──────── Data extracts

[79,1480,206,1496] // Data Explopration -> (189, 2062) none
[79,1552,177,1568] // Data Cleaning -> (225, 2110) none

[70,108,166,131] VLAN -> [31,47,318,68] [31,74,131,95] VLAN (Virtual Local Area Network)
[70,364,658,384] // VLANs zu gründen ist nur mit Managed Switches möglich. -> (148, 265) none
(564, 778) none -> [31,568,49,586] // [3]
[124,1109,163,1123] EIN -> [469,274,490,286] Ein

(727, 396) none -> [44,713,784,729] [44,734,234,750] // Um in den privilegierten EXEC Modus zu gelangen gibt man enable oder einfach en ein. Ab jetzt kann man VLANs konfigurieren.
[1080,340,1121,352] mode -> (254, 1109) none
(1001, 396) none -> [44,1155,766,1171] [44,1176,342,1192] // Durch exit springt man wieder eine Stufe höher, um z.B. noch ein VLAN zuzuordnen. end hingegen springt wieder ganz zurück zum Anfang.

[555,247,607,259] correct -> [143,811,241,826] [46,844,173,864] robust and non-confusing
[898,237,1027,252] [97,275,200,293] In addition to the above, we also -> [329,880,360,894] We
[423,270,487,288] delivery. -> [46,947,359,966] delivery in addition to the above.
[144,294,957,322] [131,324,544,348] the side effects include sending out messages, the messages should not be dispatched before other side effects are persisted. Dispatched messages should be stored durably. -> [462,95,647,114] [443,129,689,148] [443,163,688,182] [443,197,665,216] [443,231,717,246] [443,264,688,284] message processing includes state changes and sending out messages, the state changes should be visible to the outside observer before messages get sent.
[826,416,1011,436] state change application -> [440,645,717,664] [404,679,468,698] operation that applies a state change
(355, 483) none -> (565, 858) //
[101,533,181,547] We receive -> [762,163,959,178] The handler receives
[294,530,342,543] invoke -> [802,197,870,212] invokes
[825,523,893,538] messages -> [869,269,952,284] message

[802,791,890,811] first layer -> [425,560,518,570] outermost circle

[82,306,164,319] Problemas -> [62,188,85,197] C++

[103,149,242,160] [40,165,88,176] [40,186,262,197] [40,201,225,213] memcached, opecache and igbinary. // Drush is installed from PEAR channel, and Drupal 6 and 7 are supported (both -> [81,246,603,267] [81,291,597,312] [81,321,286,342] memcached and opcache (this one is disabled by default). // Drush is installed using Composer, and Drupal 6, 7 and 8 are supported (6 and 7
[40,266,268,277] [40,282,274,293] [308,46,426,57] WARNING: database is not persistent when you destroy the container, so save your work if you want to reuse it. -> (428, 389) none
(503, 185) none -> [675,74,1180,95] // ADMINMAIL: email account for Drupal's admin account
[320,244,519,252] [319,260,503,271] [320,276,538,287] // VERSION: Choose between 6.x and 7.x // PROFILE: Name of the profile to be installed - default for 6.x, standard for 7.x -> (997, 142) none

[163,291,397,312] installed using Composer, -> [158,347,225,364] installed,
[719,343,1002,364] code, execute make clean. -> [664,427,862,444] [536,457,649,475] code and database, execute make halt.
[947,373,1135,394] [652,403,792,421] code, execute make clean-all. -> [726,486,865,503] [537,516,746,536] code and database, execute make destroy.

────────────────

The answer is the run of lines above from the line containing "(727, 396) none" through the line containing "(355, 483) none -> (565, 858) //", copied exactly and alone.

[Finished exercise]:
(727, 396) none -> [44,713,784,729] [44,734,234,750] // Um in den privilegierten EXEC Modus zu gelangen gibt man enable oder einfach en ein. Ab jetzt kann man VLANs konfigurieren.
[1080,340,1121,352] mode -> (254, 1109) none
(1001, 396) none -> [44,1155,766,1171] [44,1176,342,1192] // Durch exit springt man wieder eine Stufe höher, um z.B. noch ein VLAN zuzuordnen. end hingegen springt wieder ganz zurück zum Anfang.

[555,247,607,259] correct -> [143,811,241,826] [46,844,173,864] robust and non-confusing
[898,237,1027,252] [97,275,200,293] In addition to the above, we also -> [329,880,360,894] We
[423,270,487,288] delivery. -> [46,947,359,966] delivery in addition to the above.
[144,294,957,322] [131,324,544,348] the side effects include sending out messages, the messages should not be dispatched before other side effects are persisted. Dispatched messages should be stored durably. -> [462,95,647,114] [443,129,689,148] [443,163,688,182] [443,197,665,216] [443,231,717,246] [443,264,688,284] message processing includes state changes and sending out messages, the state changes should be visible to the outside observer before messages get sent.
[826,416,1011,436] state change application -> [440,645,717,664] [404,679,468,698] operation that applies a state change
(355, 483) none -> (565, 858) //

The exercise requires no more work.